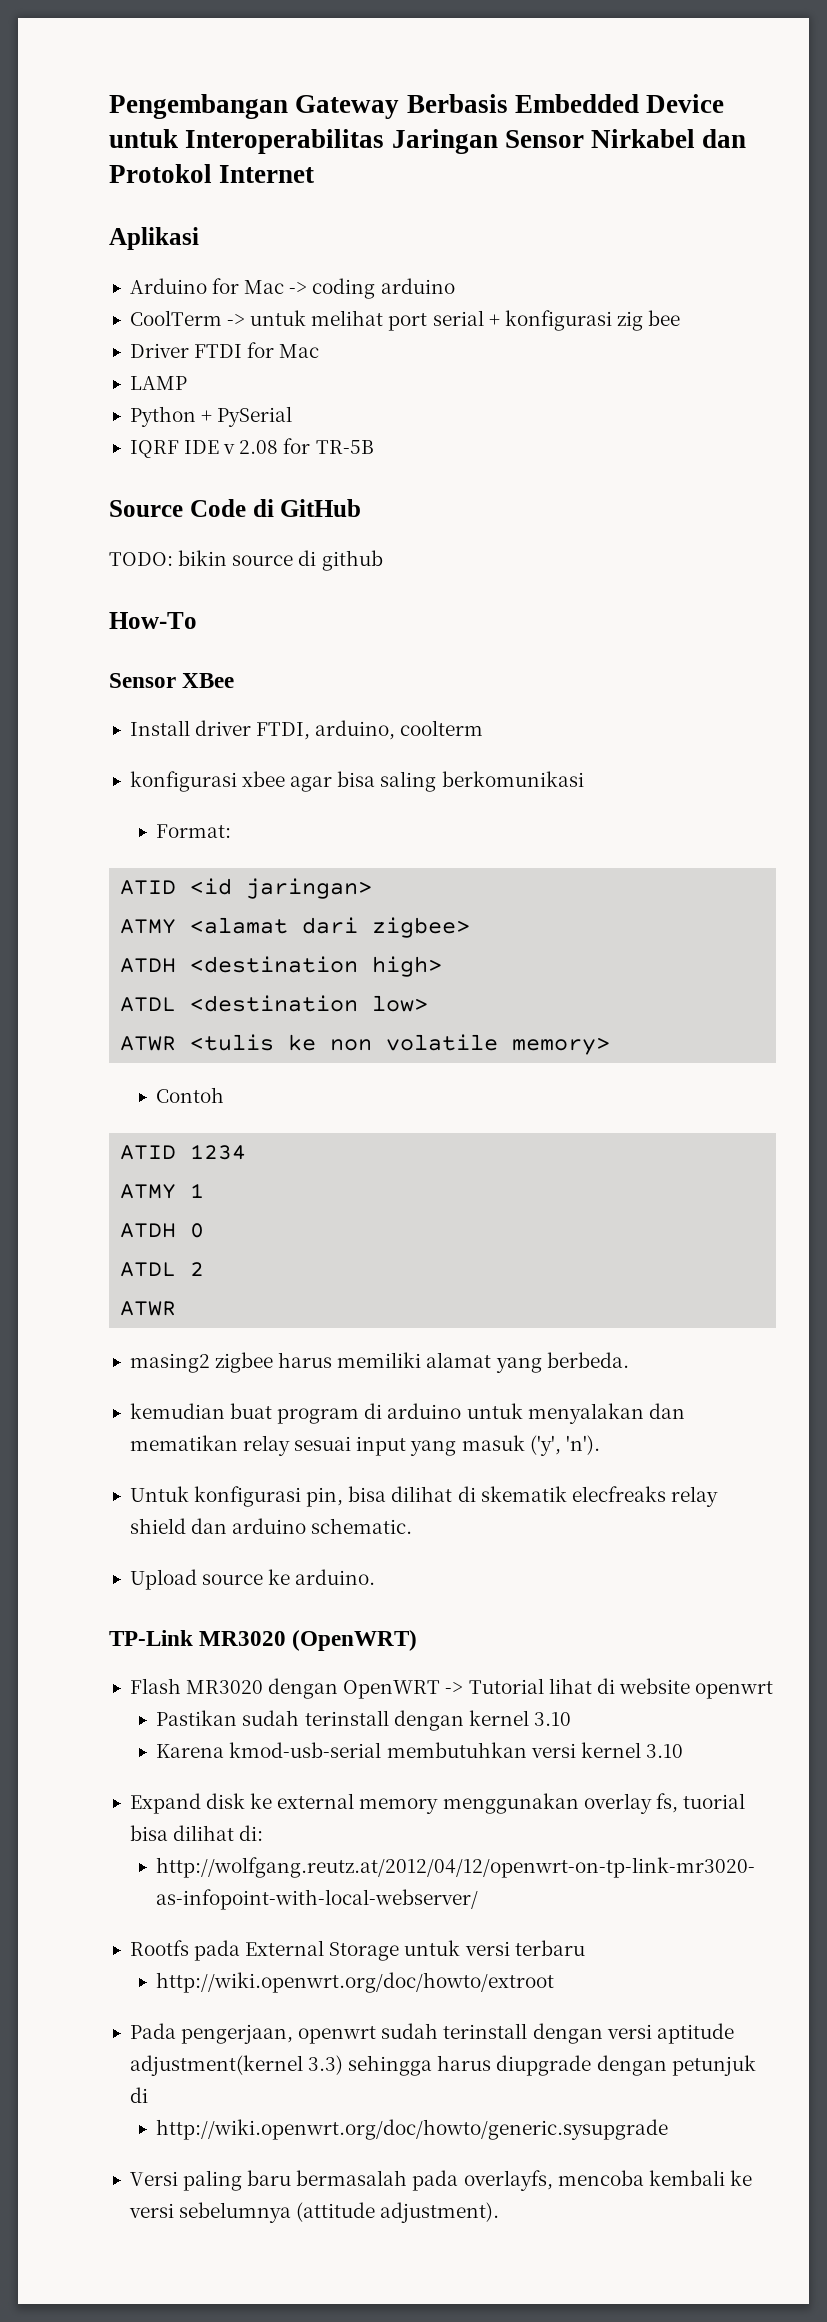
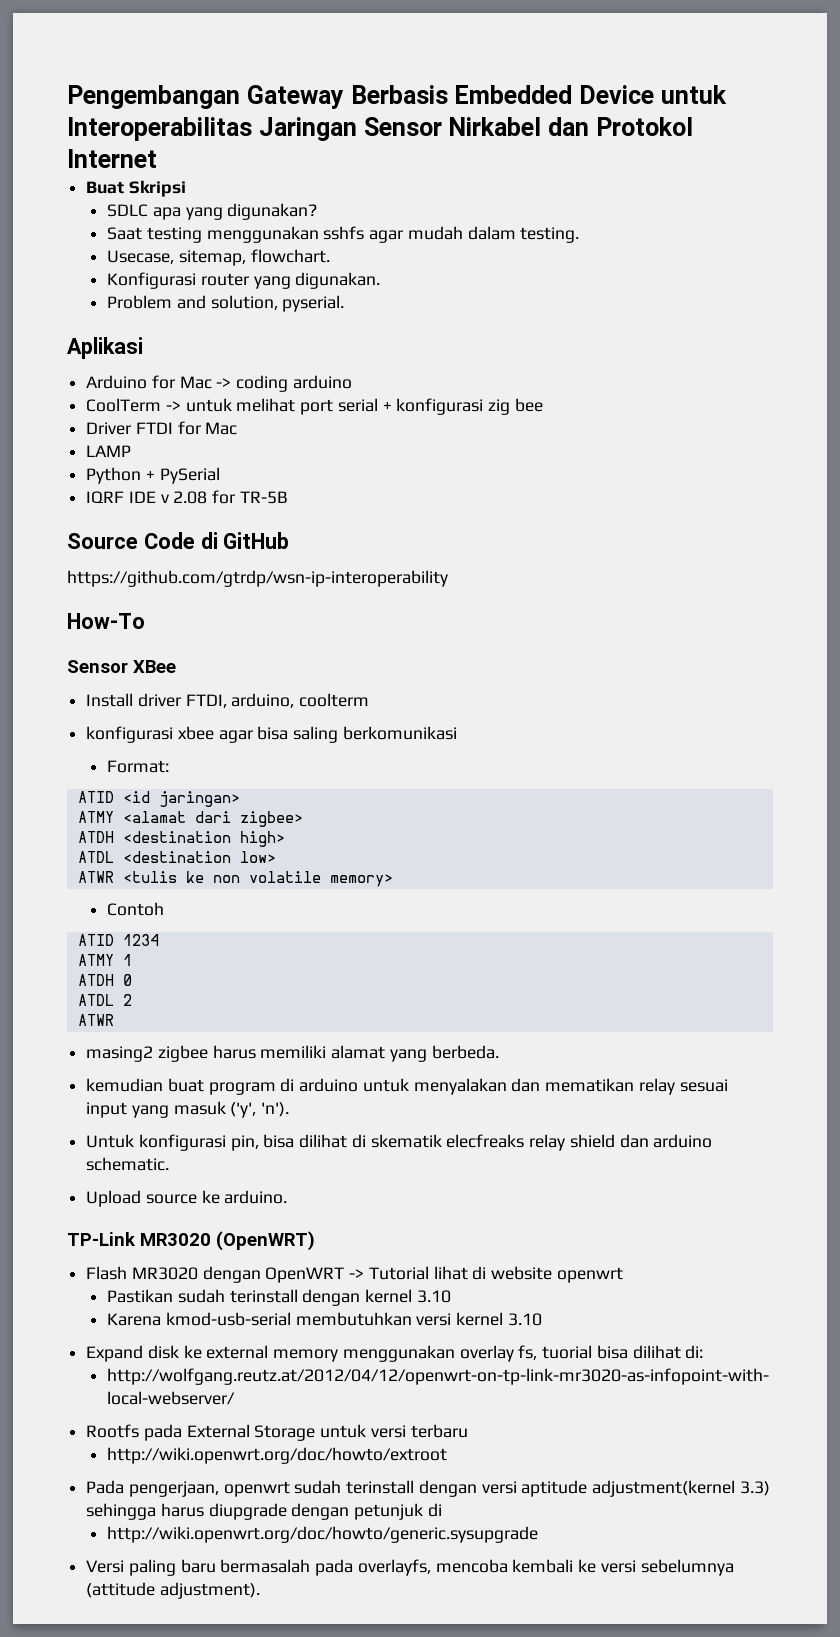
(315, 174) none -> [86,180,186,197] [107,203,318,220] [107,226,580,243] [107,249,330,266] [107,272,381,289] [107,295,345,312] // Buat Skripsi // SDLC apa yang digunakan? // Saat testing menggunakan sshfs agar mudah dalam testing. // Usecase, sitemap, flowchart. // Konfigurasi router yang digunakan. // Problem and solution, pyserial.
[109,550,383,571] TODO: bikin source di github -> [67,570,448,587] https://github.com/gtrdp/wsn-ip-interoperability

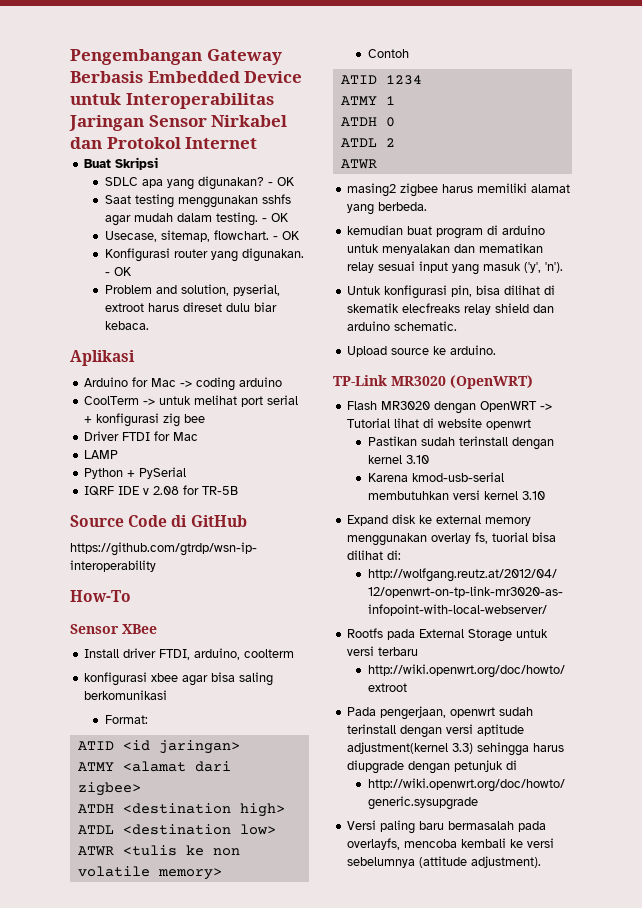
(318, 211) none -> [267,177,295,186] - OK
(580, 235) none -> [261,213,289,222] - OK
(330, 256) none -> [272,231,300,240] - OK
(381, 280) none -> [104,267,132,276] - OK
[282,295,345,312] pyserial. -> [232,284,280,296] [104,302,277,312] [104,321,149,330] pyserial, extroot harus direset dulu biar kebaca.

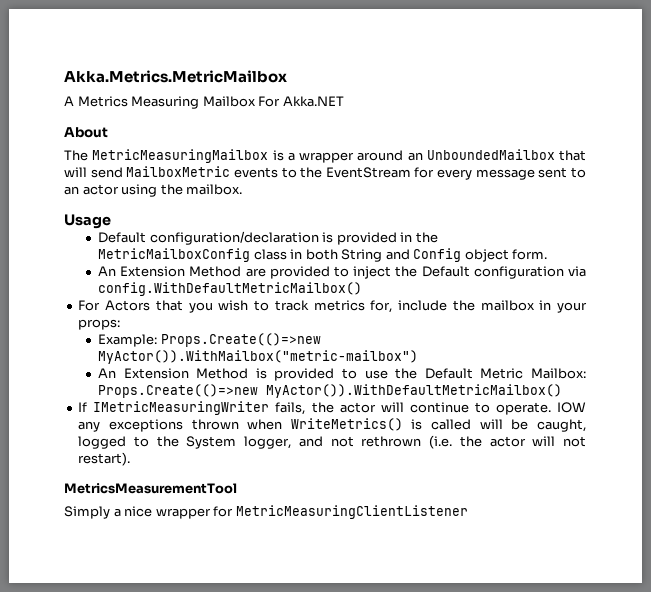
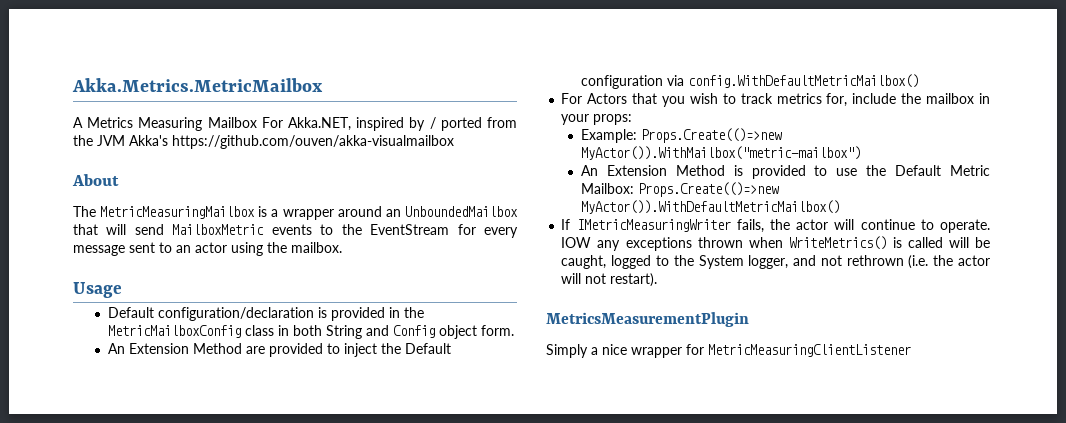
[282,96,344,107] Akka.NET -> [288,117,517,131] [73,135,454,149] Akka.NET, inspired by / ported from the JVM Akka's https://github.com/ouven/akka-visualmailbox
[64,483,237,494] MetricsMeasurementTool -> [546,312,749,327] MetricsMeasurementPlugin

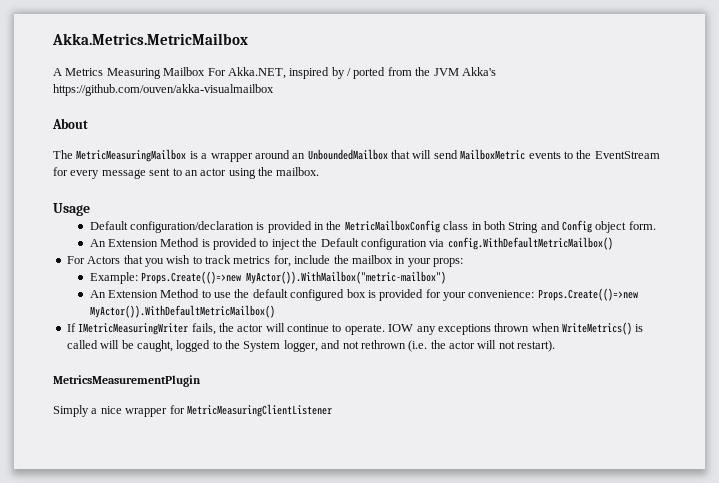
[245,346,265,354] are -> [201,239,210,247] is
[733,165,806,179] is provided -> (200, 293) none
[895,165,990,176] [580,183,634,194] Default Metric Mailbox: -> [252,289,535,301] default configured box is provided for your convenience:

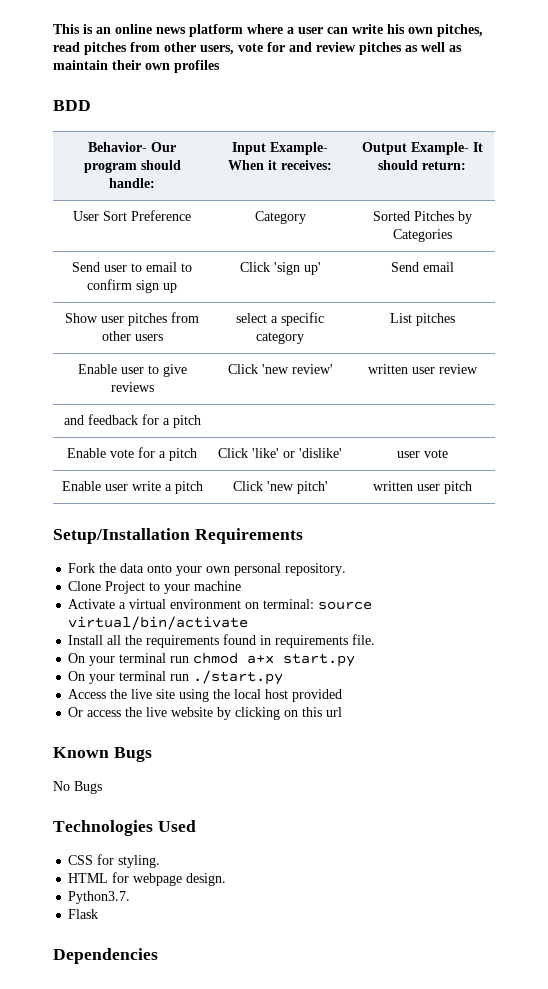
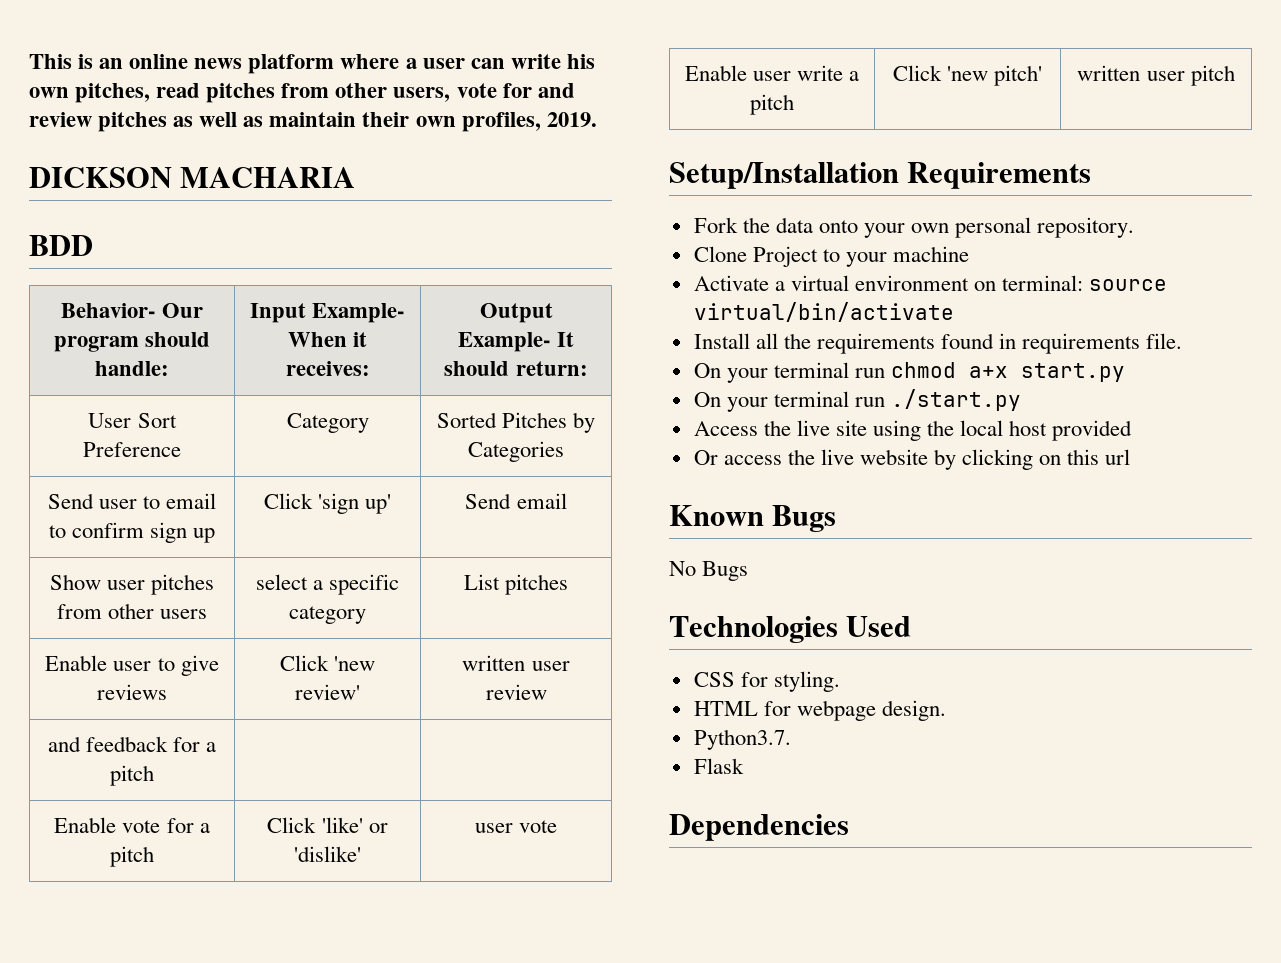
[174,60,220,73] profiles -> [461,112,597,132] [29,167,356,188] profiles, 2019. // DICKSON MACHARIA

+ + +

__What needs to be done__. Check each line of the listing above for the string "none", then please give the number of lines where it appears and nothing else.

__Worked solution__. 6